Led by Professor Barnaby Nelson, the Ultra High Risk (UHR) for Psychosis Research focuses on young people who may be at increased risk of going on to develop schizophrenia and other psychotic disorders.
This research program identifies risk and protective factors for psychotic disorders in young people and researches the most effective interventions for delaying or preventing the onset of psychotic disorders and improving functioning in high risk young people.
Our studies include:
- STEP (Staged Treatment in Early Psychosis): A SMART trial of interventions for Ultra High Risk of Psychosis Patients
The STEP study is an intervention trial examining a sequential treatment approach for UHR patients. Specifically, the trial is testing a sequence of Support and Problem Solving psychotherapy (Step 1), Support and Problem Solving psychotherapy v Cognitive Behavioural Case Management (Step 2), antidepressant medication v placebo in addition to Cognitive Behavioural Case Management (Step 3). The primary outcome of interest is functioning levels at the end of Step 2 of the intervention. The large scale of the trial (n=500) will also allow us to investigate a range of clinical, neurocognitive, neurobiological and genetic predictors of outcome and factors that might mediate/moderate response to treatment.

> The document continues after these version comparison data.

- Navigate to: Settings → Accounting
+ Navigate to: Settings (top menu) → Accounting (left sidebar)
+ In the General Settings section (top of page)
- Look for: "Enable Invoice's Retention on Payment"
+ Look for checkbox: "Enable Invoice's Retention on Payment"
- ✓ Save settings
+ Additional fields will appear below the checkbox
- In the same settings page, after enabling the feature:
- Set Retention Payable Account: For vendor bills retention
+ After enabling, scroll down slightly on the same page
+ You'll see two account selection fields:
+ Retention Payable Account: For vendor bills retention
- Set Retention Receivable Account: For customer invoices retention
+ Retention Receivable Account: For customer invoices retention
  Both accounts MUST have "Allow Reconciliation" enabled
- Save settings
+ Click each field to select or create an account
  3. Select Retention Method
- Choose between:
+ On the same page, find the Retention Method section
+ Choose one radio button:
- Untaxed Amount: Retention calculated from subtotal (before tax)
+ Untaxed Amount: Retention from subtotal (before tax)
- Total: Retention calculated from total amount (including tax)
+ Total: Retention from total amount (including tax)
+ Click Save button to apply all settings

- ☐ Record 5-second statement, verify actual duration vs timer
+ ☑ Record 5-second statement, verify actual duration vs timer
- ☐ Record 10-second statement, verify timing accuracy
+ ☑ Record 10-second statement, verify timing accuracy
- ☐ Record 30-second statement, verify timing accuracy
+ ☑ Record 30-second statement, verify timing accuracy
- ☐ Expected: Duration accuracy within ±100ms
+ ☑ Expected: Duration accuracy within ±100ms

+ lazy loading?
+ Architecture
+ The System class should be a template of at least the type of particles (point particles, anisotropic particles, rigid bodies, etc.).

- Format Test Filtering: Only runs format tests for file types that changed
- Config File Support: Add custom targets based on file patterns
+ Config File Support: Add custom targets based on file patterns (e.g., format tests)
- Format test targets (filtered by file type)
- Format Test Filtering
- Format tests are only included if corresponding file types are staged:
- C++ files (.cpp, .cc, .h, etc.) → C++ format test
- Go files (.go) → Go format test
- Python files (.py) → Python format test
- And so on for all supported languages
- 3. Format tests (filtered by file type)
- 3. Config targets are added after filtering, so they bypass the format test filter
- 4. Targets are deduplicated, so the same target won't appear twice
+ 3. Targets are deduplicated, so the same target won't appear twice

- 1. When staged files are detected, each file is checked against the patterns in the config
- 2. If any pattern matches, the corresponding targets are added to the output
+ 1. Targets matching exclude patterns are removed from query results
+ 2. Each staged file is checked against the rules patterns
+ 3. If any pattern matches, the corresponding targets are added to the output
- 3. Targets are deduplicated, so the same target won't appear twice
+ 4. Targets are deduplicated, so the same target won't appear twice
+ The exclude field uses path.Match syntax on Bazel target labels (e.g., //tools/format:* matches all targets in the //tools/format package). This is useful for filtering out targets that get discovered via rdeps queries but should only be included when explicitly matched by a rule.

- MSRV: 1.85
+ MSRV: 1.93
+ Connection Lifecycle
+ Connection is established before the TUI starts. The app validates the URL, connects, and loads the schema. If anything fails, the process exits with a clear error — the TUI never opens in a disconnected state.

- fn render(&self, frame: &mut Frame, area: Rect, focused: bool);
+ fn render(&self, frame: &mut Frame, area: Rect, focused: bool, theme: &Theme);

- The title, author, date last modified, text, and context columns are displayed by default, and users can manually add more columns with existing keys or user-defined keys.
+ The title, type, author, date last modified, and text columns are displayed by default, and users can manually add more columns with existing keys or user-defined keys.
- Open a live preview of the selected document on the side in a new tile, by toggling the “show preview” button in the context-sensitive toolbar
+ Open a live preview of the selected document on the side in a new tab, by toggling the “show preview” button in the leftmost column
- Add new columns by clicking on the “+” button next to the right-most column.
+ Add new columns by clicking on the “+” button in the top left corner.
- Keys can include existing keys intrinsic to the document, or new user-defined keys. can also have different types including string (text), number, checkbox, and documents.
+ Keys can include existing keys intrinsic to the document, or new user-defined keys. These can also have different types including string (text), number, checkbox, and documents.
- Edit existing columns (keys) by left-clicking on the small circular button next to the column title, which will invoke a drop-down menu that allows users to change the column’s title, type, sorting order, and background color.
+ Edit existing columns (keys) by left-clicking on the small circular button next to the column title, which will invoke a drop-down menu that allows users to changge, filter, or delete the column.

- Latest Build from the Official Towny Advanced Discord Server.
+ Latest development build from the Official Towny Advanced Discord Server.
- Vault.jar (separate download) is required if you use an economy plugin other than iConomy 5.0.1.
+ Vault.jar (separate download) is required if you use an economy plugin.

- SANE: The Vulnerable Self: Linking phenomenology and Neurocognition in Early Psychosis
Various anomalies of subjective experience are reported by people in the early phase of psychotic disorders. One way of understanding these anomalies is to see them as a disturbance in a basic sense of selfhood (‘ownership’ of experience and sense of agency). The SANE study seeks to further understand this disturbed self-experience, particularly with regards to how it relates to particular neurocognitive disturbances (aberrant salience and source monitoring), in order to develop a cross-domain integrated model of psychotic vulnerability.
- CHARMS (Clinical High Risk Mental State): A study identifying young people at risk of mental illness progression
The CHARMS study seeks to test a new set of clinical criteria for prospectively identifying young people at risk of their symptoms progressing to a more severe stage of disorder - specifically, first episode psychosis, first episode mania, severe major depressive disorder, and borderline personality disorder. In this sense, the study is an attempt to ‘broaden’ the highly successful ultra high risk for psychosis identification approach to encompass risk for a range of disorders, not just psychotic disorder. The study will also investigate potential clinical and other predictors of onset of more severe ‘first episode’ disorder.
- MINT: Erythocyte membrane fatty acid concentrations and myelin integrity in young people at ultra high risk of psychosis
The MINT study is a neuroimaging-based study in the ultra high risk for psychosis group. Specifically, the study aims: to investigate if lower concentrations of fatty acids in red blood cells are associated with changes in the brain’s white matter (‘myelin integrity’), perhaps even before the person starts to experience symptoms of psychosis; to determine whether fatty acids, or the quality of white matter, can predict 12-month outcomes in at-risk individuals. This is important because it may assist clinicians to identify young people who are at highest risk of developing a psychotic disorder and might also help to adapt treatments.
- PROSCAN: Personalised Prognostic Tools for Early Psychosis Management - Translating research into clinical practice.
The PROSCAN study is a naturalistic prospective multi-centre study of ultra high risk (UHR) and first episode psychosis (FEP) patients. The study is based in the European Union (EU) with Orygen and the Melbourne Neuropsychiatry Centre (MNC) being the only non-EU site. The study aims to develop a tool that can be used in everyday clinical practice to identify level of risk in UHR patients for subsequent onset of psychotic disorder and to predict course of illness in response to treatment in FEP patients. The PROSCAN tool will integrate imaging measures with complementary clinical, cognitive and genetic data in order to help clinicians in the assessment of patients in the early stages of psychosis.